### AIM OF THE TASK
Using the data that follows, return exactly the lines from the one that contains "align-items:center; justify-content:center; gap:7px;" through the one that contains "display:flex; align-items:center; padding:0", ends included.

### DATA SUPPLIED
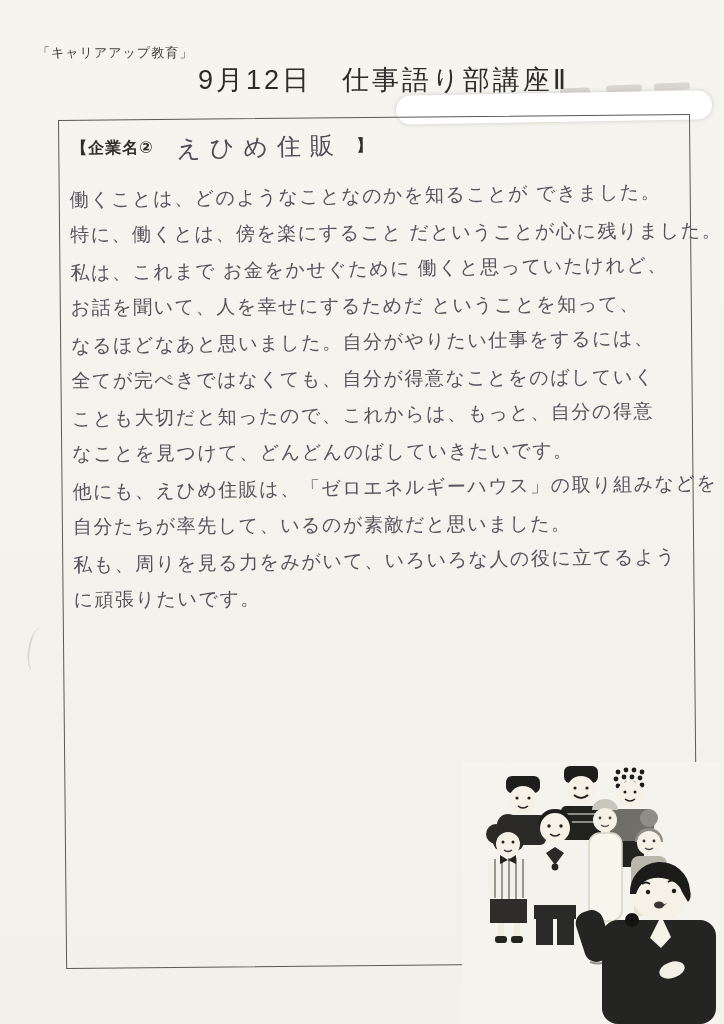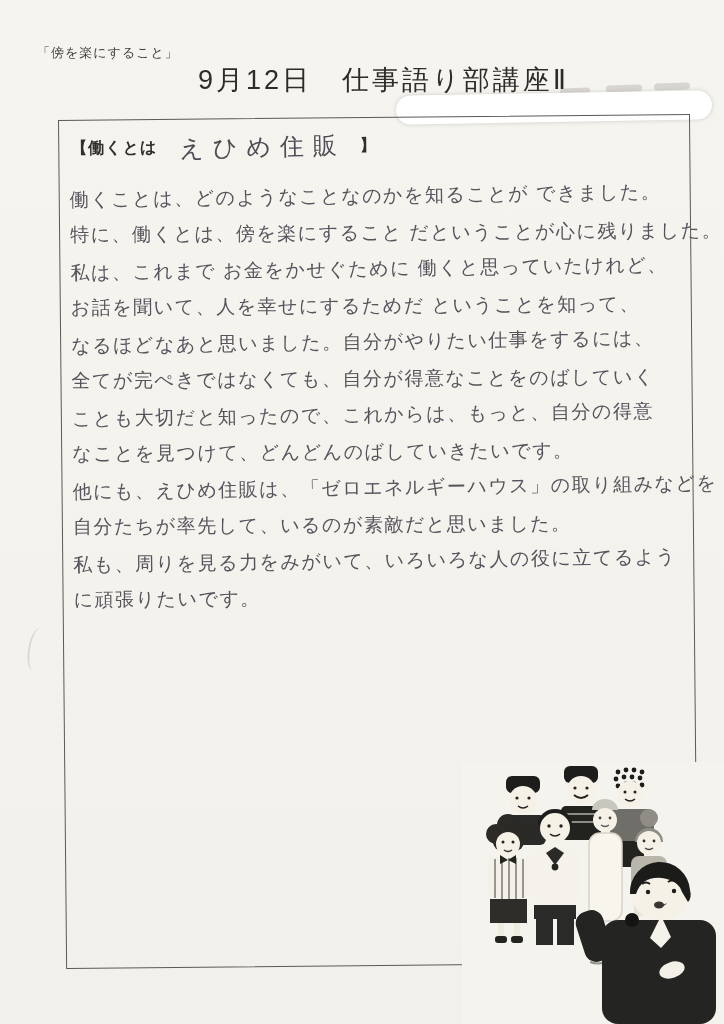--- a/index.html
+++ b/index.html
@@ -71,33 +71,33 @@
   .illustration{
     position:absolute;left:462px;top:762px;width:262px;height:262px;
     background:#f5f3ee;z-index:5;
   }
 </style>
 </head>
 <body>
 
 <div class="page">
 
-  <div class="corner-label">「傍を楽にすること」</div>
+  <div class="corner-label">「キャリアアップ教育」</div>
 
   <div class="doc-title">9月12日　仕事語り部講座Ⅱ</div>
 
   <div class="smudge s1"></div>
   <div class="smudge s2"></div>
   <div class="smudge s3"></div>
 
   <div class="redaction"></div>
 
   <div class="form-box">
     <div class="box-header">
-      <span class="label-printed">【働くとは</span><span class="company-name">えひめ住販</span><span class="label-printed">】</span>
+      <span class="label-printed">【企業名②</span><span class="company-name">えひめ住販</span><span class="label-printed">】</span>
     </div>
     <div class="lines">
       <div class="hand-line">働くことは、どのようなことなのかを知ることが できました。</div>
       <div class="hand-line">特に、働くとは、傍を楽にすること だということが心に残りました。</div>
       <div class="hand-line">私は、これまで お金をかせぐために 働くと思っていたけれど、</div>
       <div class="hand-line">お話を聞いて、人を幸せにするためだ ということを知って、</div>
       <div class="hand-line">なるほどなあと思いました。自分がやりたい仕事をするには、</div>
       <div class="hand-line">全てが完ぺきではなくても、自分が得意なことをのばしていく</div>
       <div class="hand-line">ことも大切だと知ったので、これからは、もっと、自分の得意</div>
       <div class="hand-line">なことを見つけて、どんどんのばしていきたいです。</div>

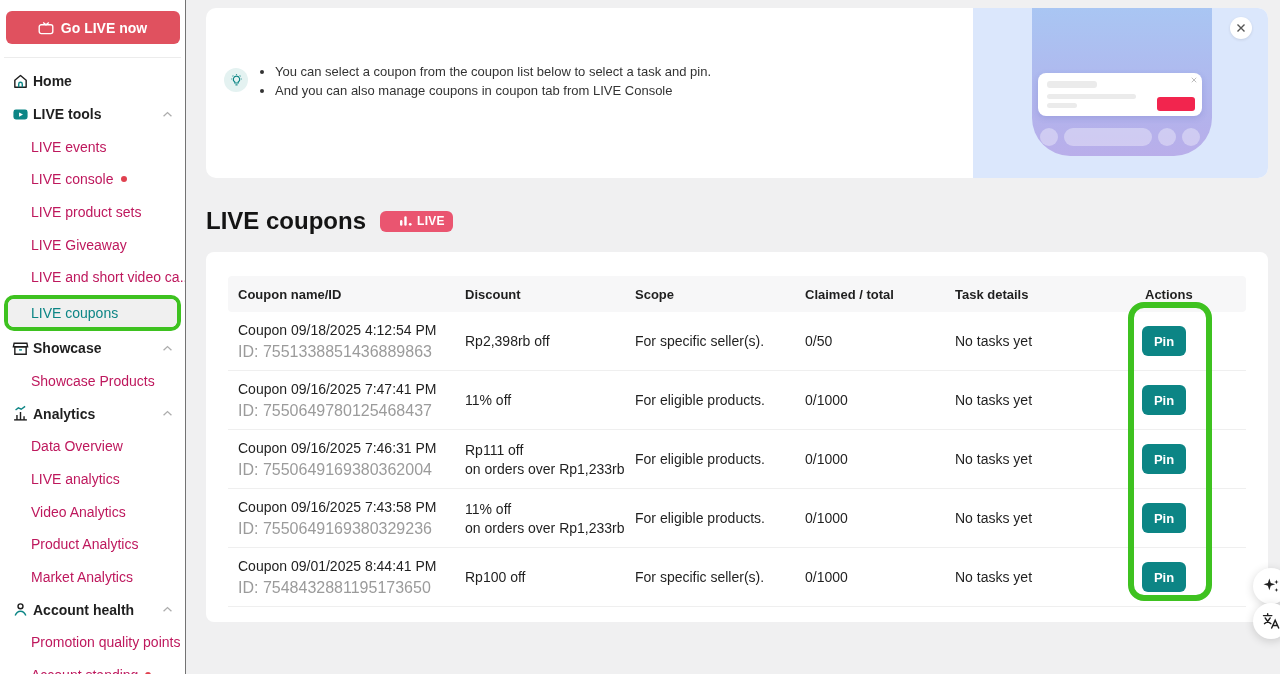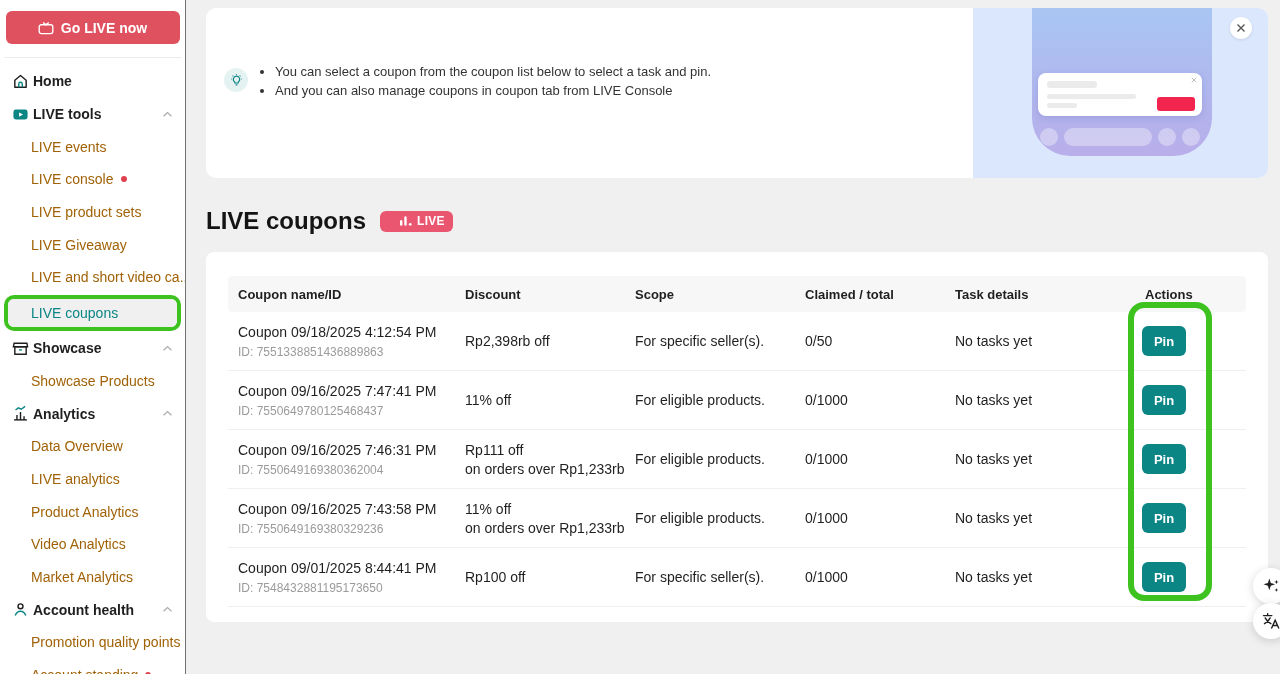--- a/index.html
+++ b/index.html
@@ -14,21 +14,21 @@
   .go-live { display:flex; align-items:center; justify-content:center; gap:7px;
              width:174px; height:33px; margin:0 auto; border:none; border-radius:6px;
              background:var(--go-live-red,#E0515F); color:#fff; font-size:14px;
              font-weight:700; font-family:inherit; cursor:pointer; }
   .sb-divider { height:1px; background:#ececec; margin:13px 4px 7px; }
   .nav-item { height:32.7px; display:flex; align-items:center; padding:0 12px; cursor:pointer; }
   .nav-icon { width:17px; height:17px; margin-right:2px; display:flex; align-items:center; justify-content:center; }
   .nav-label { font-size:14px; font-weight:600; color:#1f1f1f; margin-left:2px; flex:1; }
   .chevron { margin-left:auto; display:flex; opacity:.6; }
   .sub-item { height:32.7px; display:flex; align-items:center; padding-left:31px;
-              font-size:14px; color:#a16207; cursor:pointer; white-space:nowrap; }
+              font-size:14px; color:#be185d; cursor:pointer; white-space:nowrap; }
   .red-dot { width:6px; height:6px; border-radius:50%; background:#e0414f; margin-left:7px; flex:none; }
   .selected-wrap { margin:1px 4px; border:4px solid var(--highlight-green,#3EC220);
                    border-radius:10px; }
   .sub-item.selected { height:28px; background:#f0f0f0; border-radius:6px;
                        color:var(--accent-teal,#0C8585); padding-left:23px; }
 
   
   .main { flex:1; padding:8px 12px 0 20px; position:relative; }
 
   .banner { position:relative; height:170px; background:#fff; border-radius:10px; }
@@ -69,21 +69,21 @@
 
   .table-card { position:relative; margin-top:16px; height:370px; background:#fff;
                 border-radius:8px; padding:24px 22px 21px; }
   .grid-row { display:grid; grid-template-columns:227px 170px 170px 150px 190px 111px; align-items:center; }
   .thead { height:36px; background:#f7f7f8; border-radius:4px; }
   .thead .cell { font-size:13px; font-weight:600; color:#1f1f1f; }
   .cell { padding-left:10px; }
   .trow { height:59px; border-bottom:1px solid #efefef; font-size:14px; color:#1f1f1f; }
   .trow:last-child { border-bottom:none; }
   .cname { font-size:14px; color:#1f1f1f; margin-bottom:5px; }
-  .cid { font-size:12px; color:#9b9b9b; }
+  .cid { font-size:16px; color:#9b9b9b; }
   .d2 { margin-top:3px; }
   .d2:empty { display:none; }
   .actions-cell { padding-left:7px; }
   .pin { width:44px; height:30px; border:none; border-radius:6px; cursor:pointer;
          background:var(--accent-teal,#0C8585); color:#fff; font-size:13px;
          font-weight:700; font-family:inherit; }
   .green-box-pins { position:absolute; left:922px; top:50px; width:84px; height:299px;
                     border:6px solid var(--highlight-green,#3EC220); border-radius:16px;
                     pointer-events:none; }
 
@@ -195,24 +195,24 @@
             </svg>
         </span>
       </div>
       <div class="sub-item">
         <span>Data Overview</span>
       </div>
       <div class="sub-item">
         <span>LIVE analytics</span>
       </div>
       <div class="sub-item">
+        <span>Video Analytics</span>
+      </div>
+      <div class="sub-item">
         <span>Product Analytics</span>
-      </div>
-      <div class="sub-item">
-        <span>Video Analytics</span>
       </div>
       <div class="sub-item">
         <span>Market Analytics</span>
       </div>
 
       <div class="nav-item">
         <span class="nav-icon">
           <svg width="17" height="17" viewBox="0 0 24 24" fill="none" stroke-width="2">
             <circle cx="12" cy="7.5" r="3.5" stroke="#1f1f1f"></circle>
             <path d="M4.5 20.5c1.6-4.2 4.3-6 7.5-6s5.9 1.8 7.5 6" stroke="#0C8585"></path>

### RESPONSE
   .go-live { display:flex; align-items:center; justify-content:center; gap:7px;
              width:174px; height:33px; margin:0 auto; border:none; border-radius:6px;
              background:var(--go-live-red,#E0515F); color:#fff; font-size:14px;
              font-weight:700; font-family:inherit; cursor:pointer; }
   .sb-divider { height:1px; background:#ececec; margin:13px 4px 7px; }
   .nav-item { height:32.7px; display:flex; align-items:center; padding:0 12px; cursor:pointer; }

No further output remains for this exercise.